6 Ağustos 2015 Perşembe

2

Madam Ketka (eğreti anne)

 
 Oturdum, avuçlayıp durdum toprağınızı ve ilk kez size ait bir şey, yaseminler kokmuyordu.
Sararmış mermer havanın sıcağına rağmen soğuktu . Anneyken bile değilmişsiniz gibi hani, size yakışır bir malzeme.. Garip bir şey olmalıydı içinde olduğunuz o dar mekan Madam Ketka. Sahi bunca pisliğinizi örtbas etmiş miydi toprak ? Ben böyle dışarı irinler taşar, toprağınıza böcekler, çiyanlar girip çıkar, köpekler eşeler hatta işerler diye hayallemiştim. Üzerinizde yeşeren bir bitki yoktu, yabani ottu hepsi. Bu rahatlattı içimi zira siz yeşil olan hiçbir şey bırakmazdınız Madam. Sizi her şey kabul eder de bir ben, bir toprak kabul edemez sanırdım. Hapsolduğunuz bu yere gelerek, galiba sizi toprak gibi ben de kabullendim. Doğurduktan sonra ölen oğlunuzun üzerine gömülmek istemişsiniz  . Sahi ardınızda bıraktığınız çocuğunuzda yeterince hasar bırakmadığınızı mı düşündünüz? Gider ayak diriler bitti deyip, biraz ölülere mi musallat olmaya kalktınız? Hep çirkindiniz, hala çirkin. Mezarınız bile çirkin, taşına yazılan isminiz de.

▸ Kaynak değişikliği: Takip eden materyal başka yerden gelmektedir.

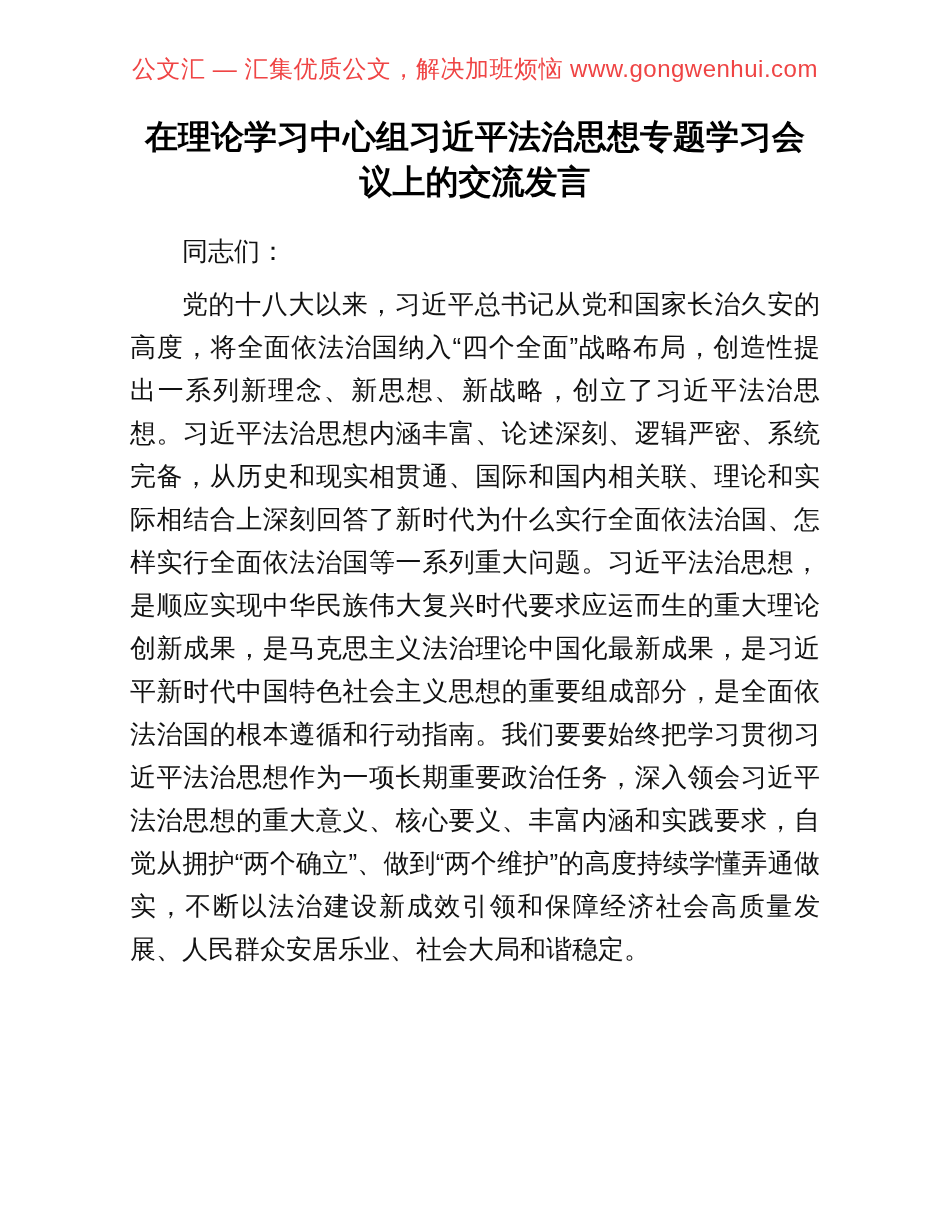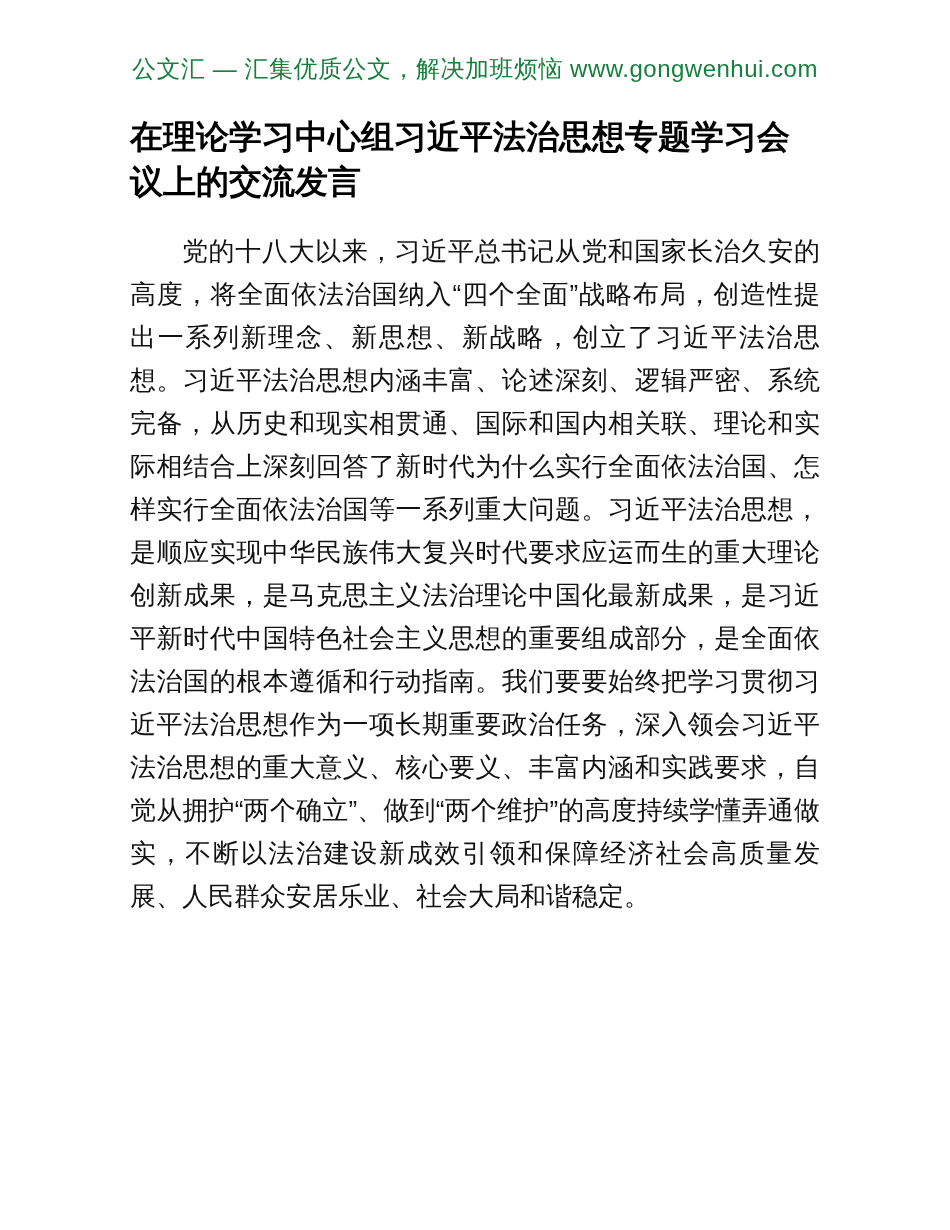"公文汇 — 汇集优质公文，解决加班烦恼 www.gongwenhui.com" div.watermark-header { color: #15803d -> #ef4444 }
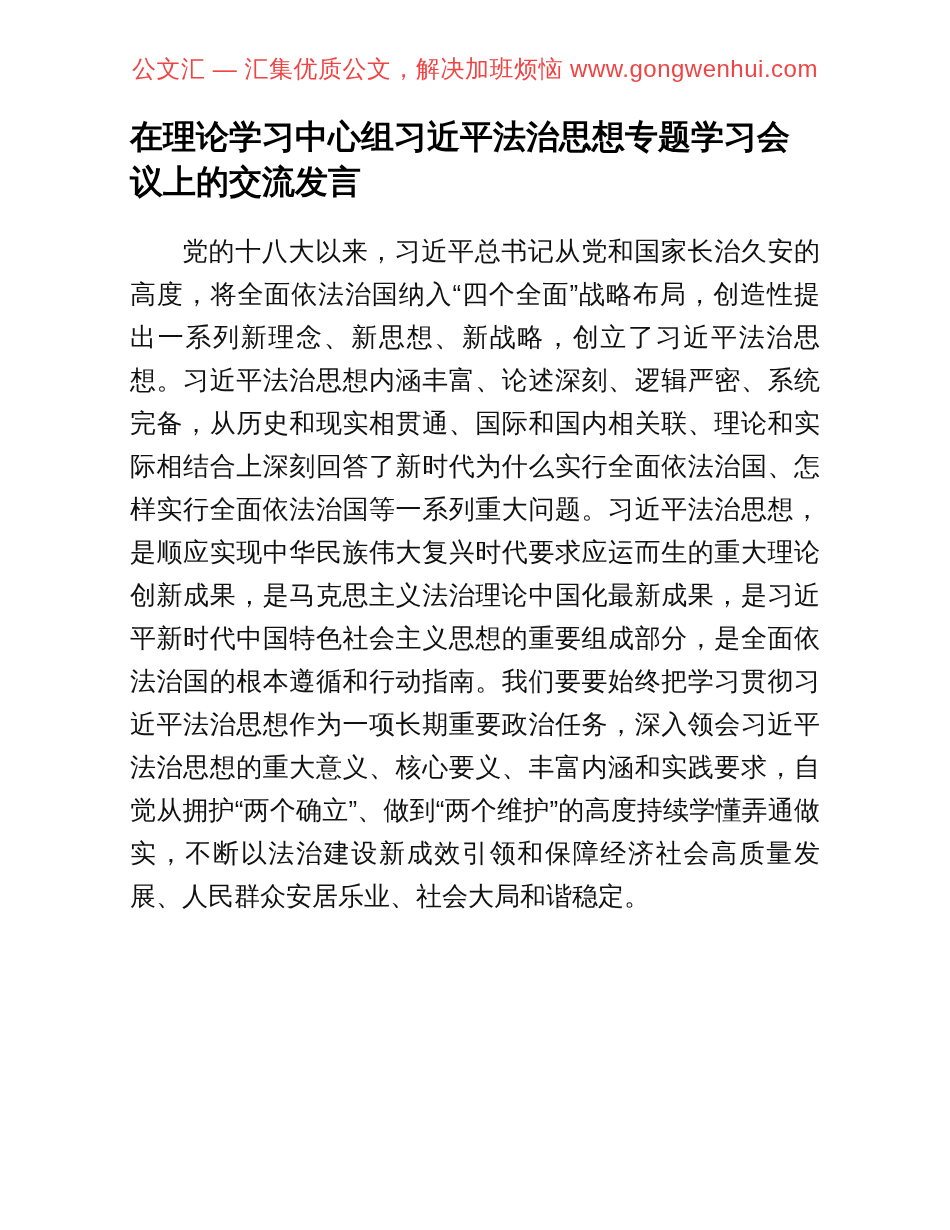"在理论学习中心组习近平法治思想专题学习会议上的交流发言" .doc-title { text-align: none -> center }
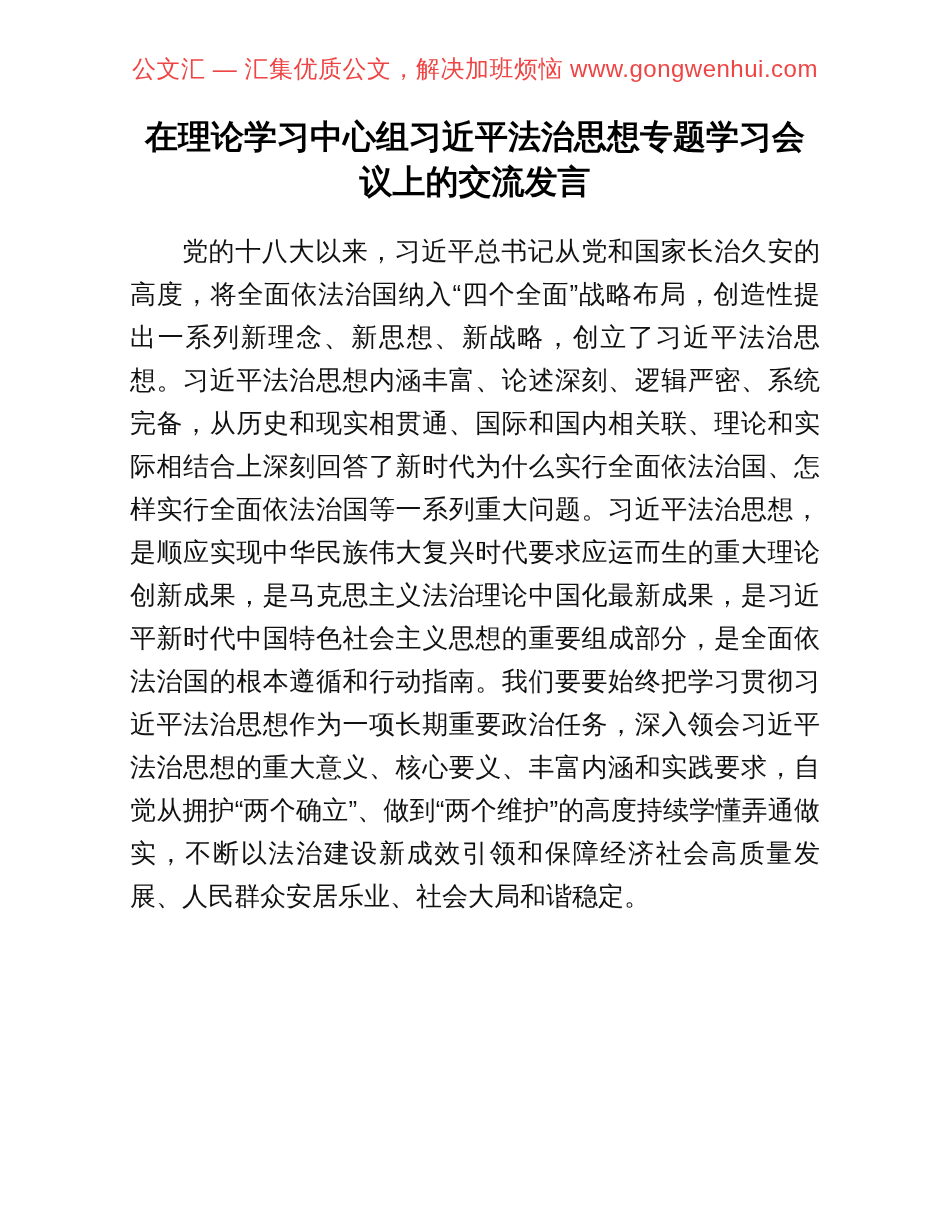"同志们：" p.para { html: none -> <p>同志们：</p> }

   Babamı boşadığınızdan beri, kendisini hala görmedim.. Teyzemin kocasının ayartıp, onu kendinize koca edişiniz, bu esnada onca erkeğin altına yatışınız .. Rahminizden fırlatıp attığınızdan beri benim için hep utançsınız.  Emanet kocanızın beni kadın etmesine  nasıl da kılınız bile kıpırdamadı, hatta mutlu oldunuz. Günler böyle geçti, her gece, her sabah ! Sizinle hiç konuşmadık Madam Ketka. Size babamdan sonra zaten Anne demedim. Beni yönettiniz, sattınız, delirttiniz. Beni siz delirttiniz. Her gece o pislikten dayak yemenize hiç karışmadım, hatta dayak yemenize ön ayak bile oldum kimi zaman. Sizden hep nefret ettim. Penceremden, sizin içip içip sokaklarda rezil oluşunuzu seyrettim. Kocanız bile toplamıyordu sizi o meyhanelerdeki sarhoşların kucaklarından. Zaman oldu, beni  kocanızla bırakıp gittiniz, terkettiniz. Beni değil o iblis suratlı herifi terkettiniz, beni çoktan terketmiştiniz.. Siz gittikten sonra bana elini sürmedi. Evine başka bir kadın getirdiğini de duymuşsunuzdur. Bunların üzerine çırpınıp afilli olmayan bir hayat kurdum. Hiç merak etmediğinizi biliyorum. Zira ara sıra korkunç tipli adamlar takıldı sayenizde peşime. Bir şekilde hep bulunduğuma bakılırsa haberdardınız benden. Beni sizin borçlarınız yüzünden bir sebepten sömürmeye çalışan adamlar. Sömürdüler de. Yine de mecburen beni dinleyeceksiniz. Tutundum, sizin aksinize bir insan olmak istedim. olamadım, En az sizin kadar umursamaz, kalbi donmuş, duygusuzum. Tek farkımız ben kimseye kötülük yapmadım. Gerçi kimsenin etrafımda olmasına imkan da vermedim. Aile olmakmış, çocuk yapmakmış zaten hiç düşünemedim. Siz cinsiyetimi aldığınız gibi insanlığı da elimden aldınız .Hayatım boyunca yaptığım en iyi şey, bisiklete binmek ve kitap okumak. Bir de kedim var. Zaman zaman onu terk ediyorum, aç-susuz bırakıyorum. Yine de gitmiyor. İnsanları sevmiyorum. Yaşamıyorum, zamanı dolduruyorum. Çalışmadığım zamanlarda ya içiyorum, ya uykudayım. Uyuyunca hızlı geçiyor zaman, aşağıda geçiyor mu ? Şimdi yanı başınızdayım, umarım bir cehennem vardır ve bol miktarda cezalandırılıyorsunuzdur.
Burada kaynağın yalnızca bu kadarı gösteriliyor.